18 Daerah di Sumut Rawan Banjir
Kamis, 19 Jan 2006 22:57 WIB
Medan - Sebanyak 250 titik lokasi yang tersebar di 18 kabupaten dan kota di Sumatera Utara (Sumut), berpotensi banjir akibat tingginya curah hujan dan karena kondisi geografis Sumut yang beriklim tropis. Titik rawan banjir tersebut berada di sepanjang jalur pengunungan Bukit Barisan. Daerah yang berpotensi terkena banjir itu adalah Kabupaten Dairi, Deliserdang, Humbang Hasundutan, Karo, Langkat.
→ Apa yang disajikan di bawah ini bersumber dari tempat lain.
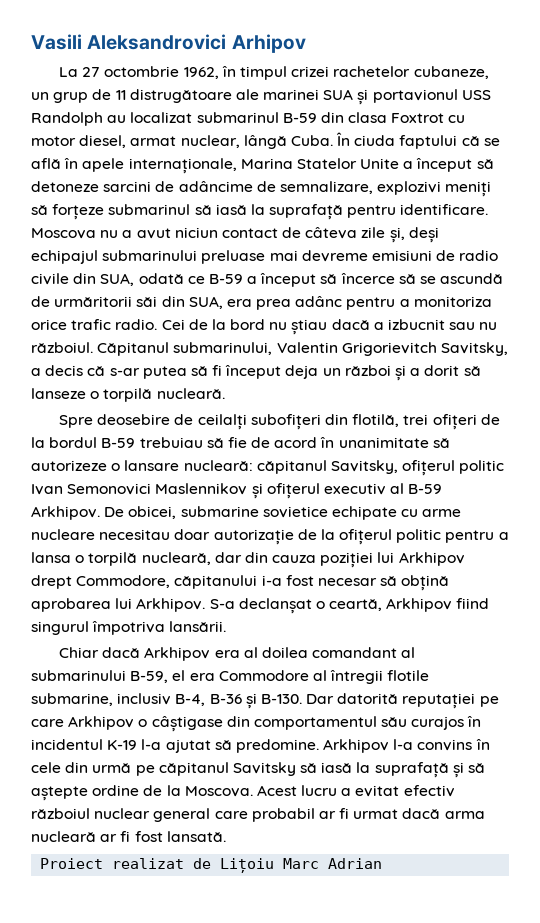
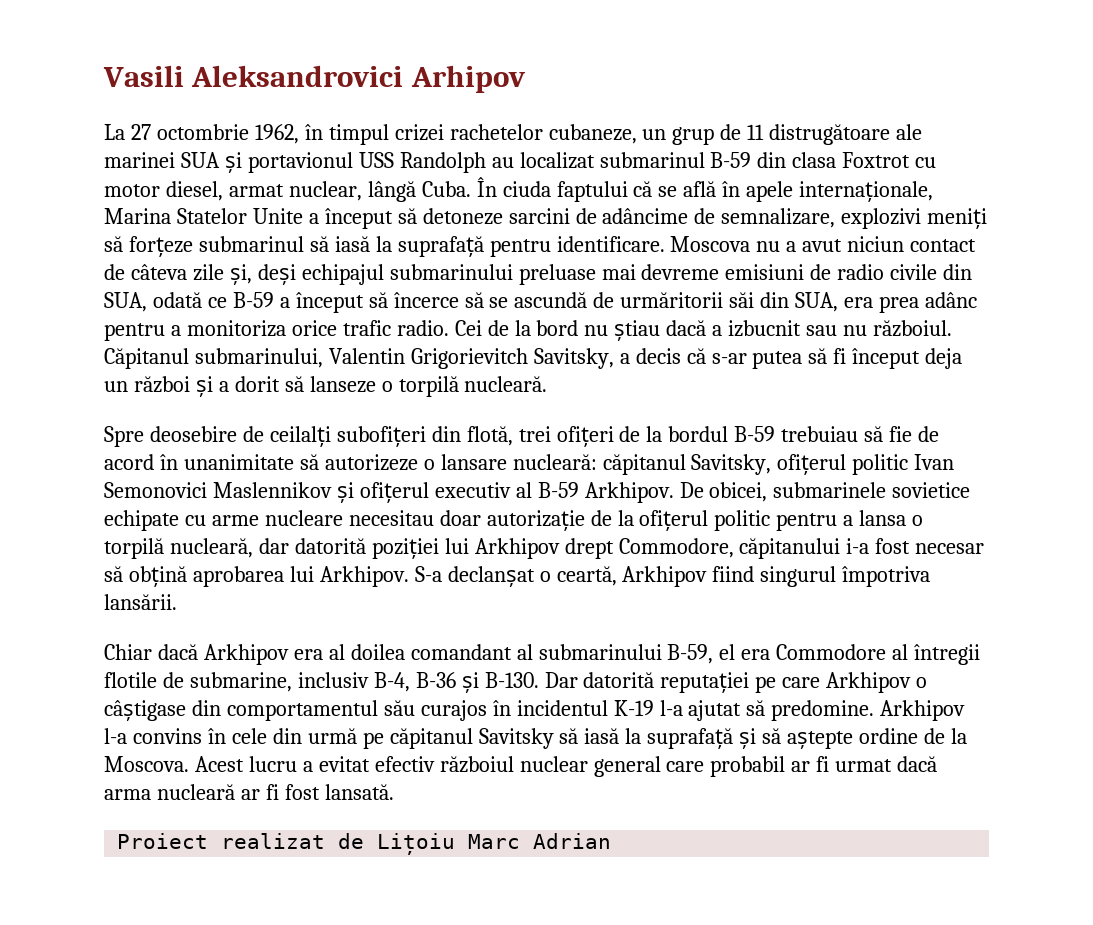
- Spre deosebire de ceilalți subofițeri din flotilă, trei ofițeri de la bordul B-59 trebuiau să fie de acord în unanimitate să autorizeze o lansare nucleară: căpitanul Savitsky, ofițerul politic Ivan Semonovici Maslennikov și ofițerul executiv al B-59 Arkhipov.
+ Spre deosebire de ceilalți subofițeri din flotă, trei ofițeri de la bordul B-59 trebuiau să fie de acord în unanimitate să autorizeze o lansare nucleară: căpitanul Savitsky, ofițerul politic Ivan Semonovici Maslennikov și ofițerul executiv al B-59 Arkhipov.
- De obicei, submarine sovietice echipate cu arme nucleare necesitau doar autorizație de la ofițerul politic pentru a lansa o torpilă nucleară, dar din cauza poziției lui Arkhipov drept Commodore, căpitanului i-a fost necesar să obțină aprobarea lui Arkhipov.
+ De obicei, submarinele sovietice echipate cu arme nucleare necesitau doar autorizație de la ofițerul politic pentru a lansa o torpilă nucleară, dar datorită poziției lui Arkhipov drept Commodore, căpitanului i-a fost necesar să obțină aprobarea lui Arkhipov.
- Chiar dacă Arkhipov era al doilea comandant al submarinului B-59, el era Commodore al întregii flotile submarine, inclusiv B-4, B-36 și B-130.
+ Chiar dacă Arkhipov era al doilea comandant al submarinului B-59, el era Commodore al întregii flotile de submarine, inclusiv B-4, B-36 și B-130.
Kemudian Mandailing Natal, Tanjung Balai, Tebing Tinggi, Pakpak Bharat, Samosir, Simalungun, Tapanuli Selatan. Lalu Tapanuli Tengah, Tapanuli Utara, Nias, Nias Selatan dan Toba Samosir. Sedangkan kabupaten di luar jalur pengunungan Bukit Barisan yang juga berpotensi rawan banjir akibat banjir kiriman adalah Kabupaten Asahan, Medan, Pematang Siantar, Tebing Tinggi dan kota lainnya. "Banjir tersebut disebabkan curah hujan yang tinggi ditambah pengunungan gundul akibat ilegal logging. Air yang langsung turun mengakibatkan daerah di bawah pengunungan terendam seperti yang terjadi baru-baru ini di Langkat, Asahan, Tanjung Balai dan Tebing Tinggi."Demikian kata Kepala Bidang Kesiagaan Bakesbang Linmas Pemerintah Provinsi Sumut Sungkun Pandia kepada wartawan di kantornya Jalan Gatot Subroto Medan, Kamis (19/1/2006).Pandia menyebutkan dalam menanggulangi banjir, Kesbang Linmas telah menyerahkan seluruhnya kepada Satuan Pelaksanan Penanganan Penanggulangan Bencana (Satlak PPB) kabupaten dan kota. Kemungkinan Satlak kabupaten dan kota sudah mengadakan penyuluhan kepada masyarakat dan memberikan pengarahan agar tidak bermukim di bantaran sungai. Namum seruan tersebut seringkali tidak diindahkan masyarakat. "Pemerintah tidak bisa berbuat banyak karena masyarakat tidak mengindahkan dan tetap tinggal di bantaran sungai," ujar Pandia. Dikatakannya, apabila terjadi banjir Kesbanglingmas yang dibantu instansi lain selalu siap membantu dan mengevakuasi serta merelokasi pemukiman warga untuk sementara sampai banjir usai.